PRC12TER
Médio

Rota da Água

Terceira 4.2 km 02:00

Ficha do trilho

4.2 kmDistância
02:00Duração
MédioDificuldade
CircularPercurso
TerceiraIlha
AbertoEstado

Trilho circular, de ida e volta, na zona da Nasce Água, mesmo nos arredores de Angra do Heroísmo. Como o nome deixa adivinhar, tudo aqui gira à volta da água: os recursos hídricos da serra e o património que os aproveita, dos antigos moinhos ao sistema que abastece a cidade de Angra do Heroísmo.

O ponto de partida fica junto às ruínas de um conjunto de cinco moinhos, apenas parte dos mais de 40 que já laboraram ao longo da levada a que se chama Ribeira dos Moinhos. Daqui, o caminho ganha altura pelo flanco sul da Serra do Morião, uma elevação de 602 metros que marca o bordo sul da Caldeira de Guilherme Moniz. Mais adiante entra-se numa área de acesso reservado, onde se percebe bem todo o ciclo da água local: das massas de ar húmido que largam a chuva dentro da Caldeira de Guilherme Moniz até às águas subterrâneas que voltam a surgir na encosta exterior do vulcão, onde são captadas, tratadas e encaminhadas para consumo humano.

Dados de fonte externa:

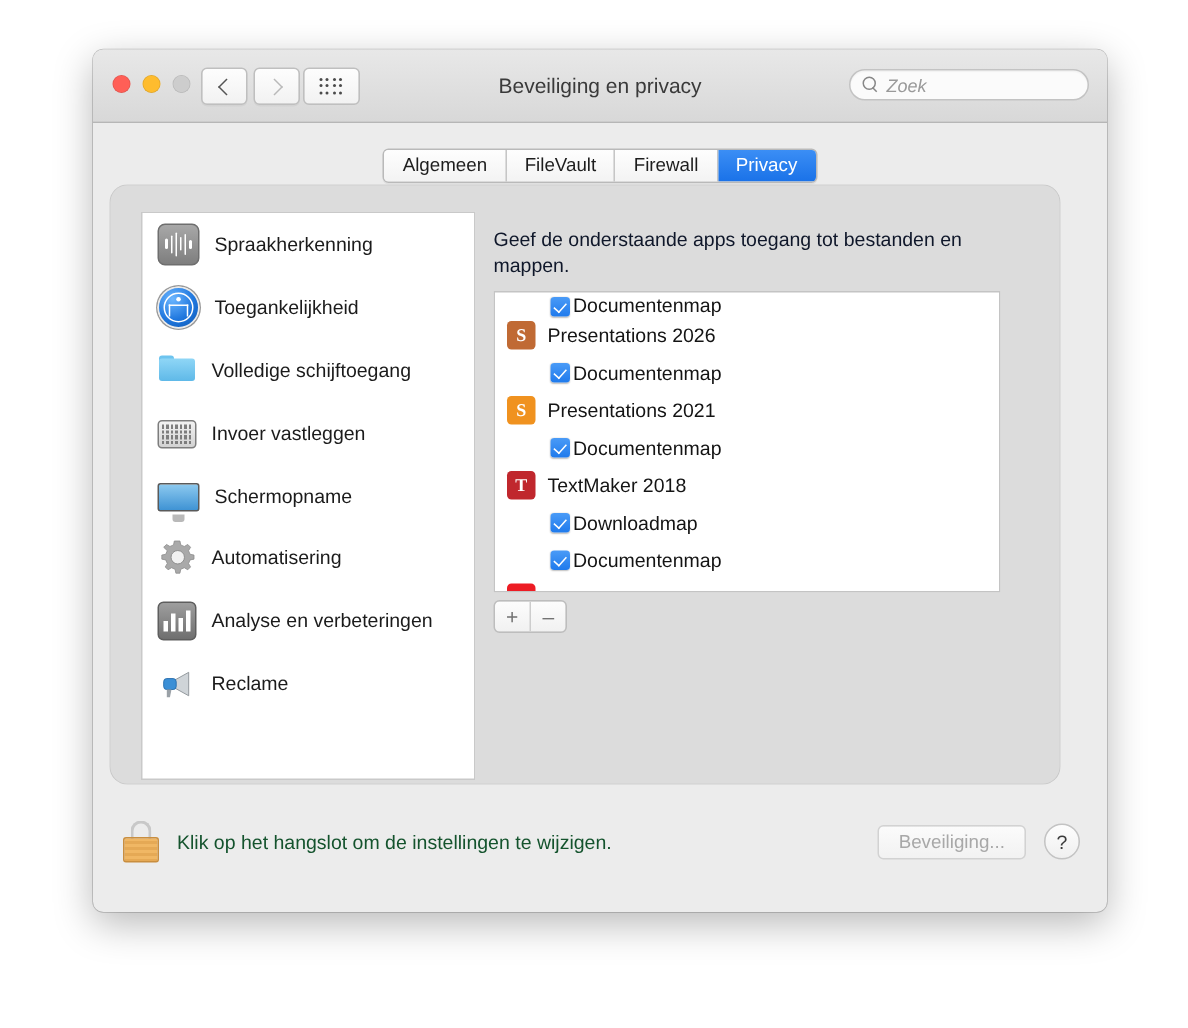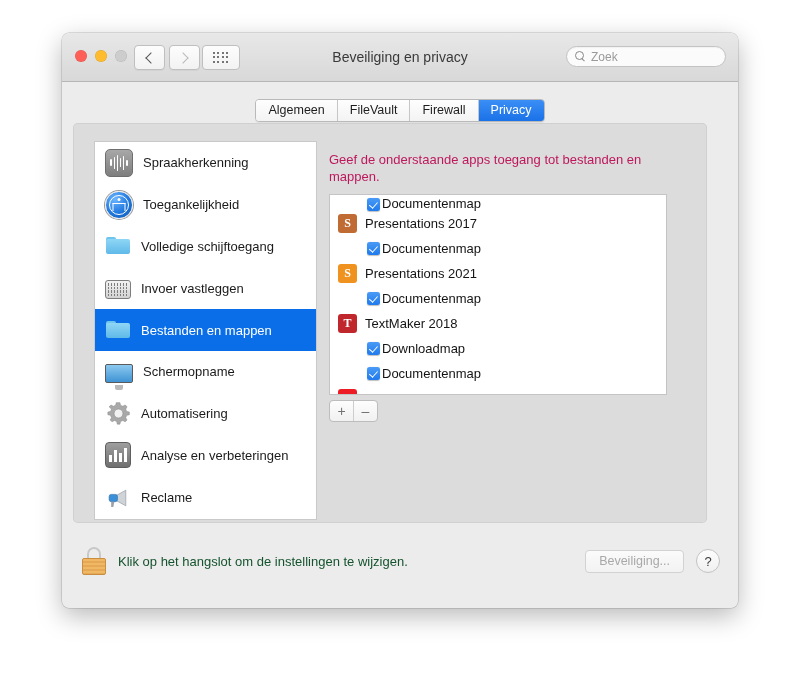"Zoek" .searchph { font-style: none -> italic }
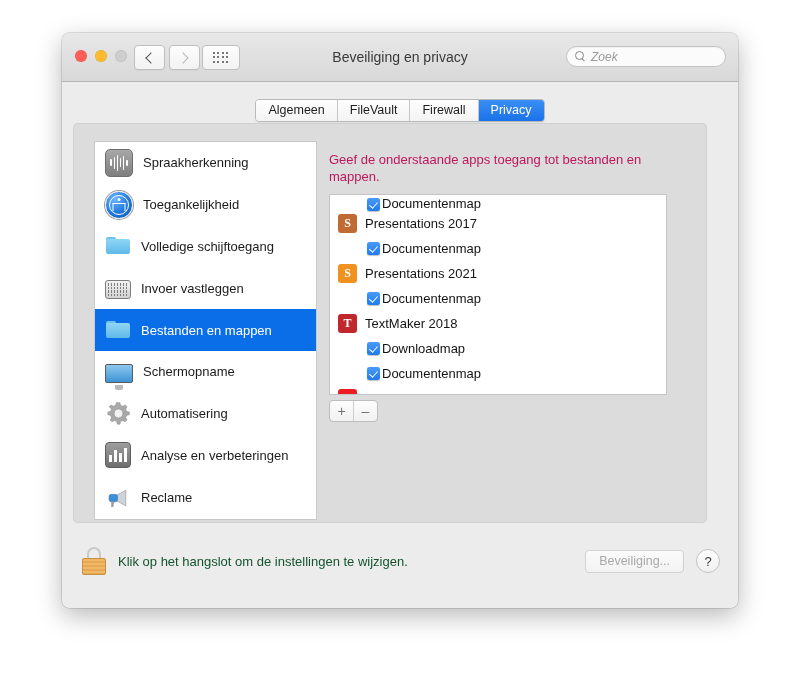"Spraakherkenning" .panel { border-radius: 5px -> 12px }
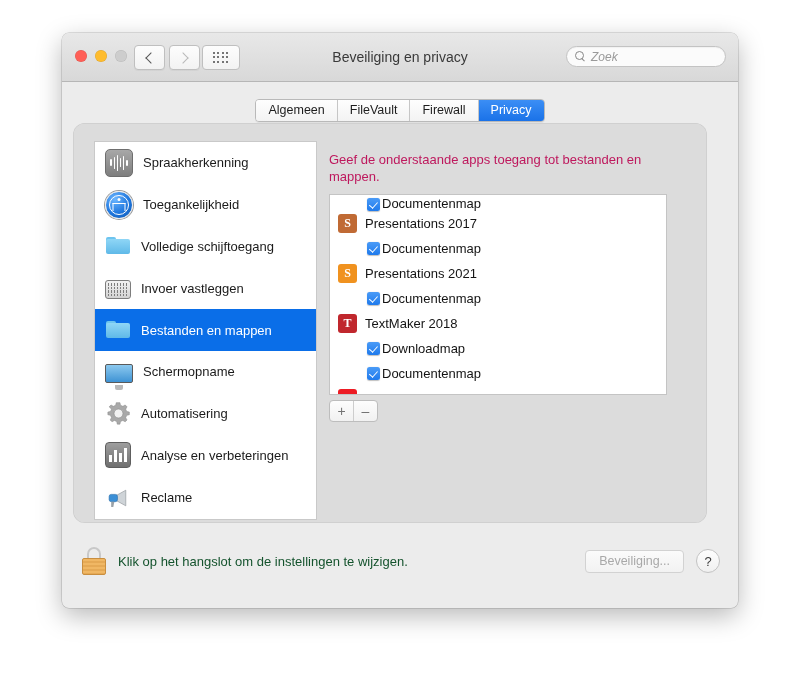"Geef de onderstaande apps toegang" .detail-desc { color: #be185d -> #0f172a }
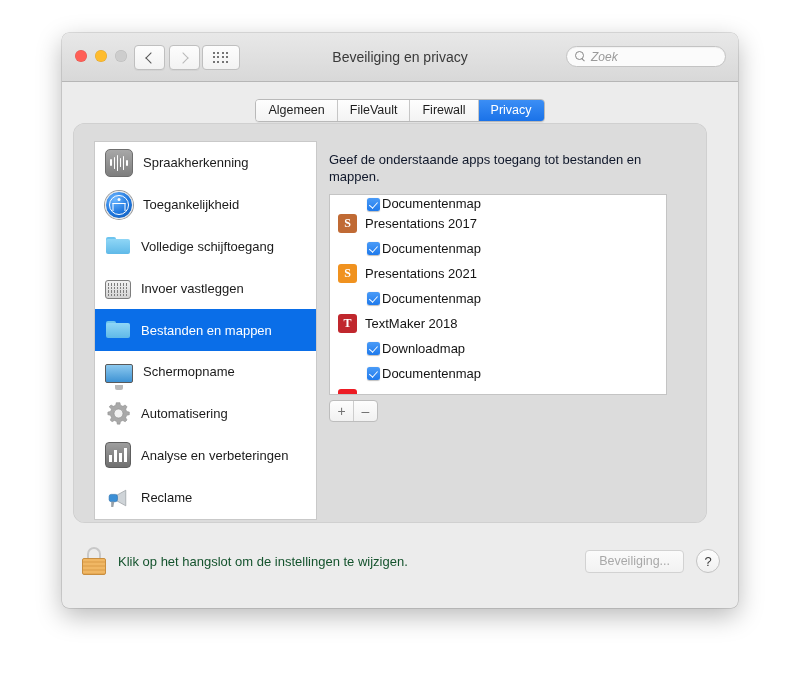"Presentations 2017" span { text: 2017 -> 2026 }
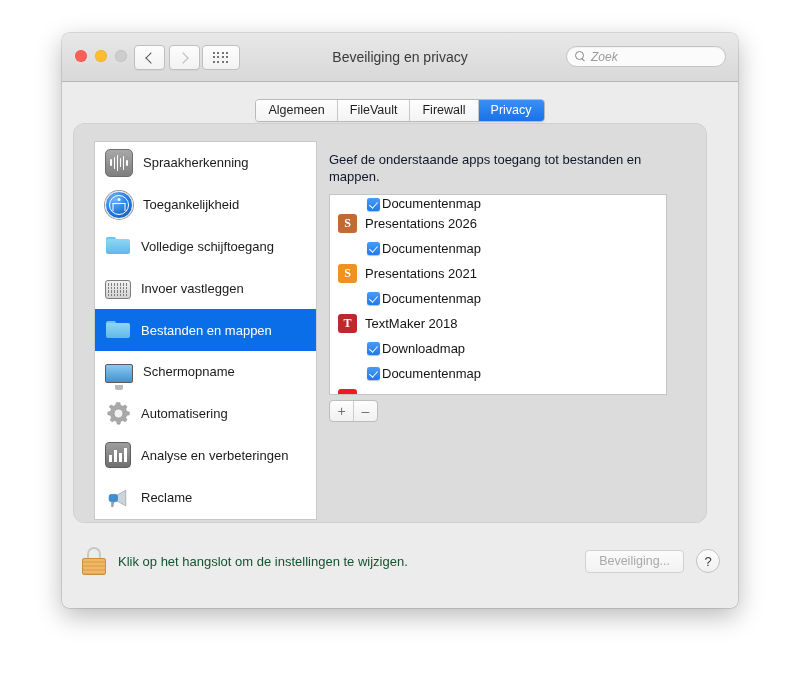"Bestanden en mappen" div.srow { html: <div> <span></span> <span>Bestanden en mappen</span> </div> -> none }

Perto da nascente da Mãe-de-Água encontra-se a primeira das três centrais mini-hídricas de Angra, que produz cerca de 1% de toda a eletricidade gerada na ilha. A meio da encosta da Serra do Morião vê-se ainda o tanque de regularização que recolhe a água das nascentes da Furna d’Água e do Cabrito. A pureza destas águas deve muito à vegetação natural em redor, a urze (Erica azorica), o louro (Laurus azorica) e a uva-da-serra (Vaccinium cylindraceum), entre outras espécies que ajudam a reter e a infiltrar a água no solo, filtram partículas e mantêm o equilíbrio dos recursos hídricos.

Ainda neste troço destaca-se o Cruzeiro da Serra da Costaneira, obra imponente com a inscrição “fora da égide cristã não pode haver progresso verdadeiro”, que reflete a forte religiosidade do seu construtor, o Eng.º José Luís Abecassis. Já no topo da Serra do Morião, na parte final do percurso, abrem-se amplas vistas sobre Angra, o Monte Brasil e toda a costa sul da ilha. O regresso faz-se pelo mesmo caminho da subida, com apenas uma pequena variante a meio.

Como o piso pode ficar escorregadio, convém redobrar a atenção depois de dias de chuva e usar calçado adequado.